Se hai mai passato più tempo a scegliere un filtro TikTok che a truccarti davvero, questa cosa ti riguarda. Roblox sta entrando ufficialmente nel beauty — ma non nel modo prevedibile. Non è una collab random, non è un’esperienza temporanea. È proprio un nuovo modo di vivere il make-up: digitale, personalizzabile, e soprattutto continuo.
Per la prima volta, il trucco entra direttamente dentro la piattaforma. Non devi più entrare in un gioco brandizzato o in una experience specifica: ora puoi modificare il tuo avatar come vuoi, quando vuoi, esattamente come faresti con il tuo viso davanti allo specchio. Ombretti, blush, face paint, full glam — più di 100 opzioni già disponibili, e la sensazione è che siamo solo all’inizio.
Roblox lancia il make-up per avatar: il beauty diventa digitale (e virale)
Questa mossa funziona perché riflette perfettamente come è cambiato il rapporto con il make-up. Non è più solo qualcosa che fai prima di uscire. È qualcosa con cui giochi, che provi, che cambi mille volte senza impegno.
Su Roblox succede esattamente questo: puoi testare un look, cambiarlo dopo cinque minuti, esagerare senza conseguenze, creare versioni di te che nella vita reale magari non avresti il coraggio di portare. Ed è proprio questo il punto. Il beauty diventa uno spazio creativo, non solo estetico.

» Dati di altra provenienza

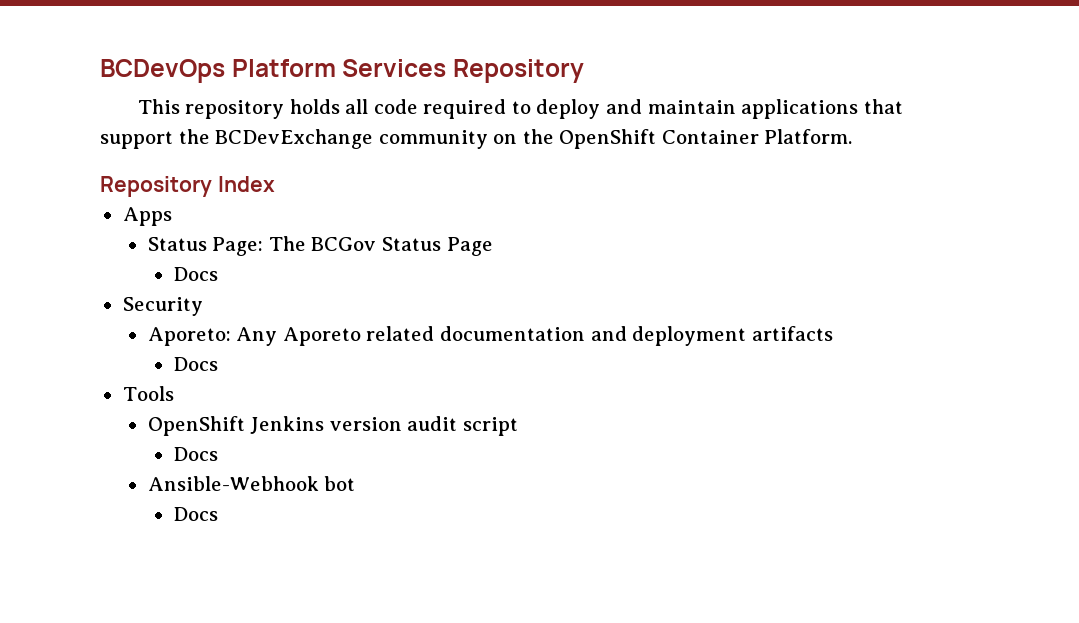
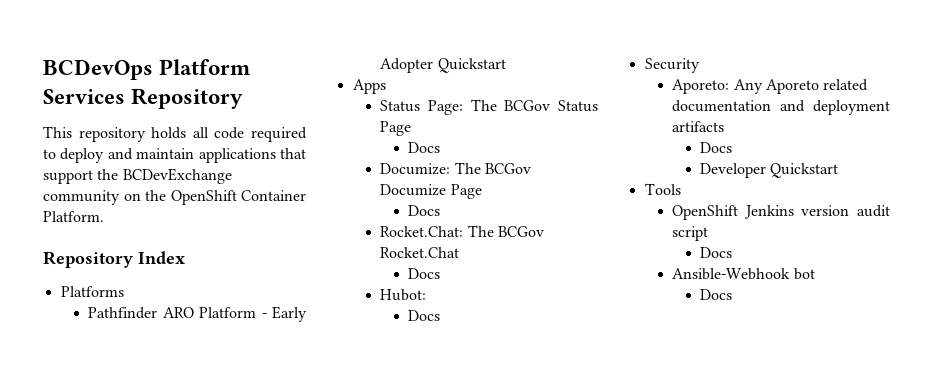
+ Platforms
+ Pathfinder ARO Platform - Early Adopter Quickstart
+ Documize: The BCGov Documize Page
+ Docs
+ Rocket.Chat: The BCGov Rocket.Chat
+ Docs
+ Hubot:
+ Docs
+ Developer Quickstart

E i numeri lo confermano: milioni di utenti aggiornano il proprio avatar ogni giorno. Non è una nicchia, è un comportamento quotidiano.
Non è solo dei brand: qui creano gli utenti
La cosa più interessante è che i look non arrivano solo dai brand. Molti sono creati direttamente dalla community. Questo cambia completamente le regole. Non hai più solo un’estetica “calata dall’alto”, ma una specie di flusso continuo di idee, trend, micro-look che nascono e girano dentro la piattaforma. È molto più veloce, molto più spontaneo.
E sì, e.l.f. Cosmetics è dentro come partner, ma non domina la scena. È più una co-creazione che una campagna. La parte che molti stanno sottovalutando è questa: questi look non restano solo digitali. Quello che funziona su avatar spesso finisce IRL. È già successo con filtri, nails, capelli. Succederà anche qui.
Provare un blush acceso o un eyeliner grafico su un avatar è molto più facile che farlo subito sul proprio viso. Ma una volta che ti abitui a vederti così, il passo è breve. È letteralmente una fase di test.
E sì, si paga (ovviamente)
I prodotti partono da circa 30 Robux — quindi pochi centesimi — ma il punto è un altro: il beauty digitale è già un business enorme. Le persone sono disposte a spendere per personalizzare la propria immagine, anche se è virtuale. E visto quanto tempo passiamo online, ha senso.
Non è “meno reale”. È solo un altro livello.